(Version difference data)
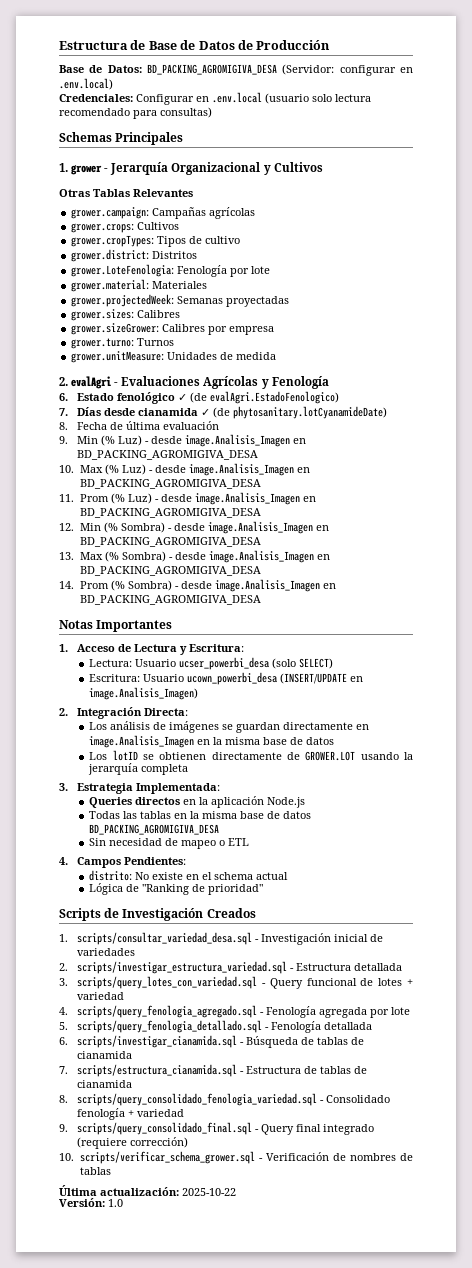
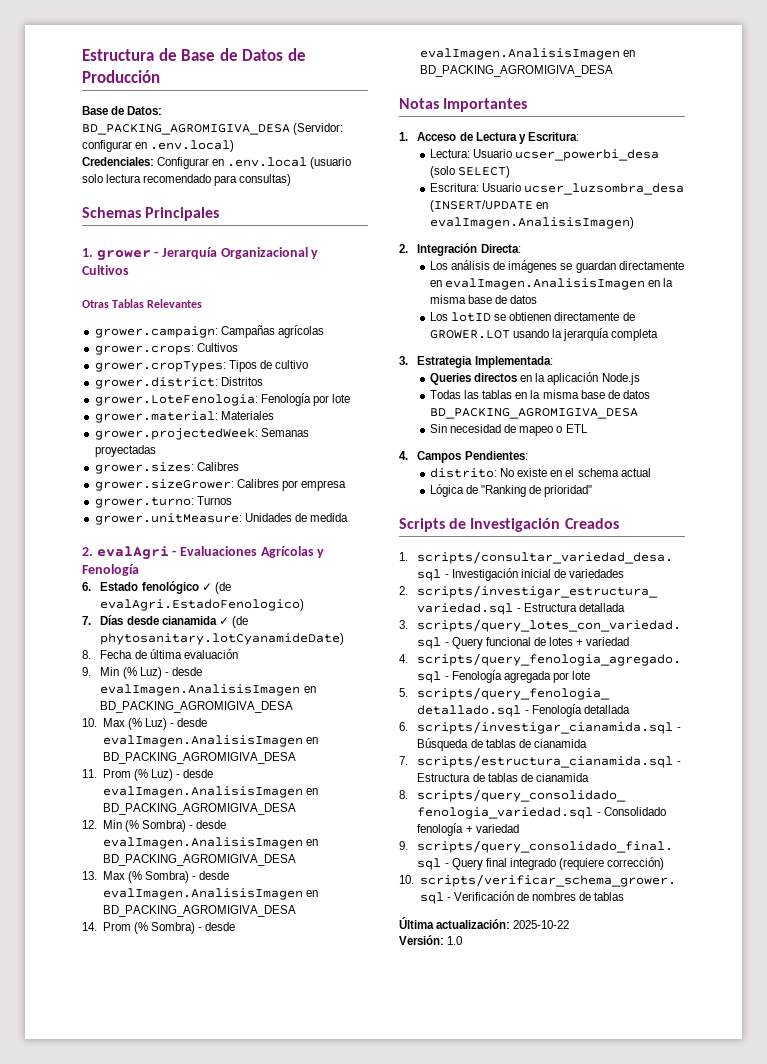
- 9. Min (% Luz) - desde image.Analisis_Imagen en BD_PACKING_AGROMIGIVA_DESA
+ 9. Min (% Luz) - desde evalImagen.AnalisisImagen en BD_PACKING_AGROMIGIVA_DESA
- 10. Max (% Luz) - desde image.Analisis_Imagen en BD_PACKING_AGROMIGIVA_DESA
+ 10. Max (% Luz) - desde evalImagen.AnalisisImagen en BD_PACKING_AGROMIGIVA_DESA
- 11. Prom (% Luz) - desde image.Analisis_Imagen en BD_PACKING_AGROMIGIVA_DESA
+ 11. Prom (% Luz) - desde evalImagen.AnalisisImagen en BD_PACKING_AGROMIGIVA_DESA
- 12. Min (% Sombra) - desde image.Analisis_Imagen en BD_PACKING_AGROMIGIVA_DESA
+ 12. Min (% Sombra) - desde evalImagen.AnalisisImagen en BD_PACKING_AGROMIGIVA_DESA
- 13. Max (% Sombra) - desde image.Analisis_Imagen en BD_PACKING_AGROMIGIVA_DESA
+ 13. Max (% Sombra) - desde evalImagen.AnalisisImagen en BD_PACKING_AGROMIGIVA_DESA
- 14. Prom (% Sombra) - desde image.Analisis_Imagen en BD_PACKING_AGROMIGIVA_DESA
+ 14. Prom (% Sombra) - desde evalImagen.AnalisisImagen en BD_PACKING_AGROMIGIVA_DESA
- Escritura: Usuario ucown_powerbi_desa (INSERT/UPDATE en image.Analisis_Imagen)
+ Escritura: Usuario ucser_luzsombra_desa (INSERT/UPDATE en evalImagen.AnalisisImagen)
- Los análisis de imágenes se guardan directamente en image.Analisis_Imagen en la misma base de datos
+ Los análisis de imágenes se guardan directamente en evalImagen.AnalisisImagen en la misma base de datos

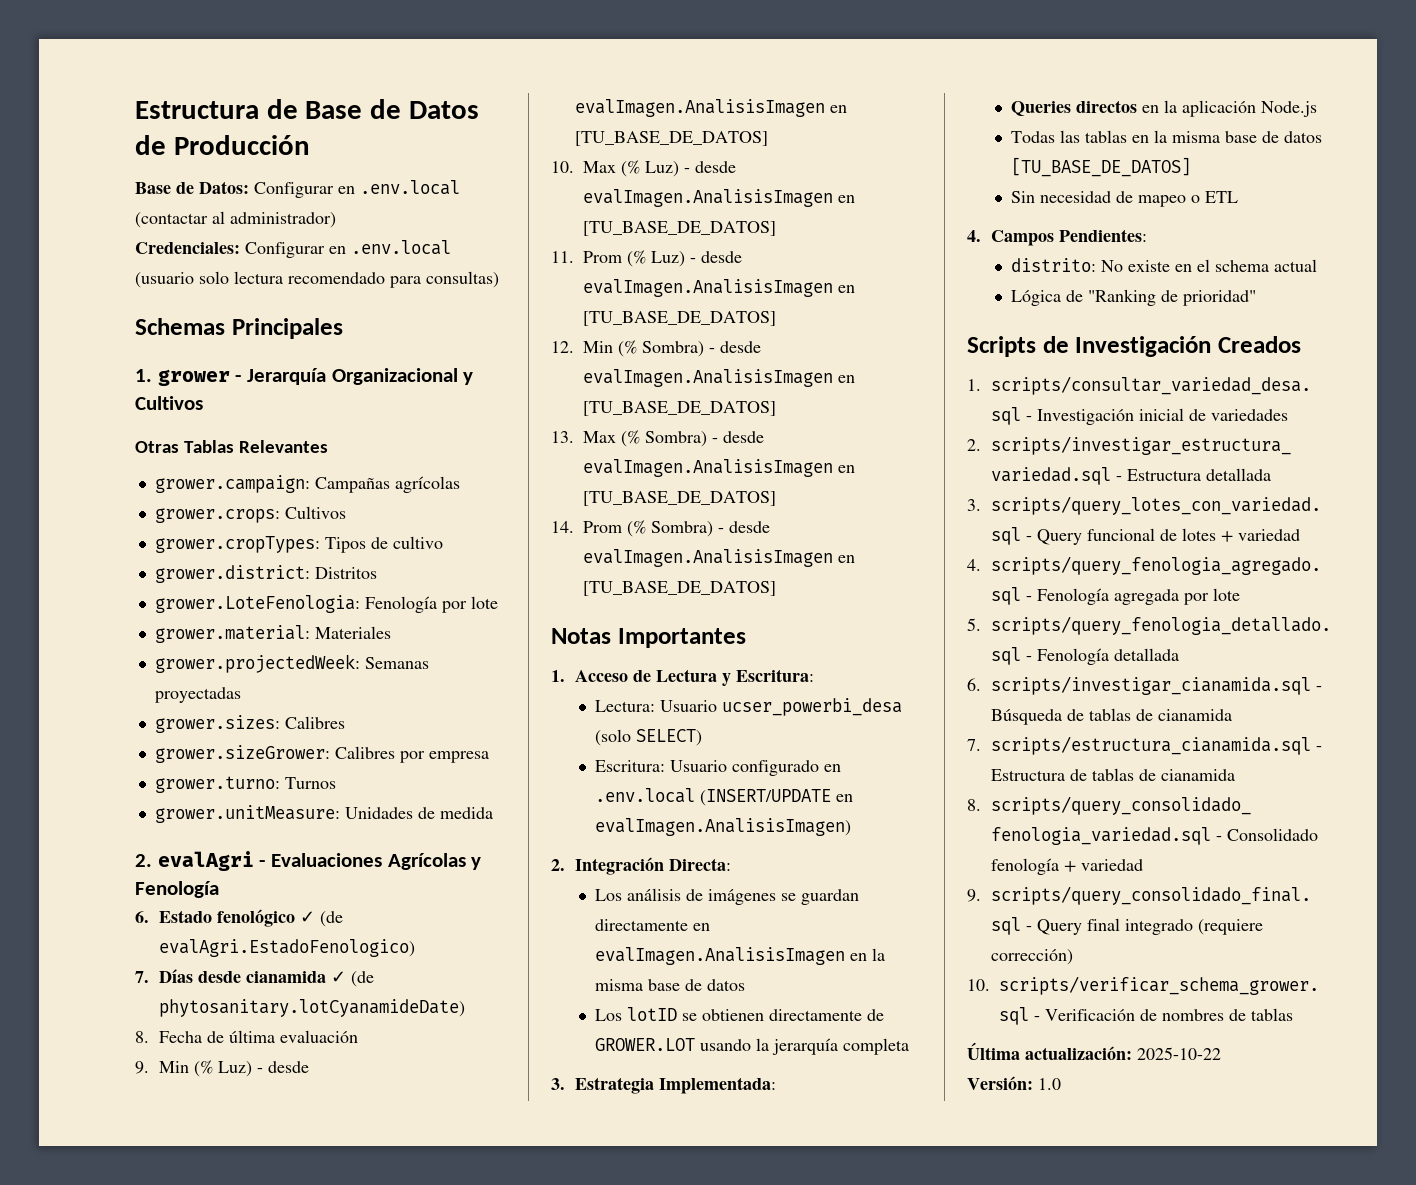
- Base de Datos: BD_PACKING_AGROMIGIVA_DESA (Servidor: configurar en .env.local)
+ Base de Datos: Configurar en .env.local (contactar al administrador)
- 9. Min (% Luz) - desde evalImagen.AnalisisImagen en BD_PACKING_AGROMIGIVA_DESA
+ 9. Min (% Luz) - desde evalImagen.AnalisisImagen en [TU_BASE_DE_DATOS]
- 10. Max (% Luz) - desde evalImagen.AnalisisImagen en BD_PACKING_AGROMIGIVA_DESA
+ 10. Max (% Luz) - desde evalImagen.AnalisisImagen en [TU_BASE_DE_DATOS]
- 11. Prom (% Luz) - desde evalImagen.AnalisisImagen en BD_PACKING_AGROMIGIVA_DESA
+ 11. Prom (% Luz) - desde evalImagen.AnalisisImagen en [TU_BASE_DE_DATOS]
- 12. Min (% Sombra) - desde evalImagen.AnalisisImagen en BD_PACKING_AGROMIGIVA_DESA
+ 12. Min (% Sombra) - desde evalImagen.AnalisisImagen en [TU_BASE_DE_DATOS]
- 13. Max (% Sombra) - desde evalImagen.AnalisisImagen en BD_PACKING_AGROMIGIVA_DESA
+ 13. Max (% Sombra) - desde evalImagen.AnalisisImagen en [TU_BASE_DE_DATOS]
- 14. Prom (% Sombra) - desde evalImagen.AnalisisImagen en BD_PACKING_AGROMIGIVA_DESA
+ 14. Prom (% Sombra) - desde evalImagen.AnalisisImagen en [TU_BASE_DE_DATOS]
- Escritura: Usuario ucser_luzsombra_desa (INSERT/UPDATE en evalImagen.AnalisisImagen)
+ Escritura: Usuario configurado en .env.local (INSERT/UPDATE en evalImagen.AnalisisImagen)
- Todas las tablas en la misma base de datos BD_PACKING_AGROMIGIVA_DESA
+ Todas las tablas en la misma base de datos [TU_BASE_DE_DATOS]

* ASSIGNMENT: Among the entries above, locate the lines containing "- 12. Min (% Sombra) - desde evalImagen.AnalisisImagen" and "- Todas las", and transcribe exactly those two lines and all lines between.

* ANSWER SECTION:
- 12. Min (% Sombra) - desde evalImagen.AnalisisImagen en BD_PACKING_AGROMIGIVA_DESA
+ 12. Min (% Sombra) - desde evalImagen.AnalisisImagen en [TU_BASE_DE_DATOS]
- 13. Max (% Sombra) - desde evalImagen.AnalisisImagen en BD_PACKING_AGROMIGIVA_DESA
+ 13. Max (% Sombra) - desde evalImagen.AnalisisImagen en [TU_BASE_DE_DATOS]
- 14. Prom (% Sombra) - desde evalImagen.AnalisisImagen en BD_PACKING_AGROMIGIVA_DESA
+ 14. Prom (% Sombra) - desde evalImagen.AnalisisImagen en [TU_BASE_DE_DATOS]
- Escritura: Usuario ucser_luzsombra_desa (INSERT/UPDATE en evalImagen.AnalisisImagen)
+ Escritura: Usuario configurado en .env.local (INSERT/UPDATE en evalImagen.AnalisisImagen)
- Todas las tablas en la misma base de datos BD_PACKING_AGROMIGIVA_DESA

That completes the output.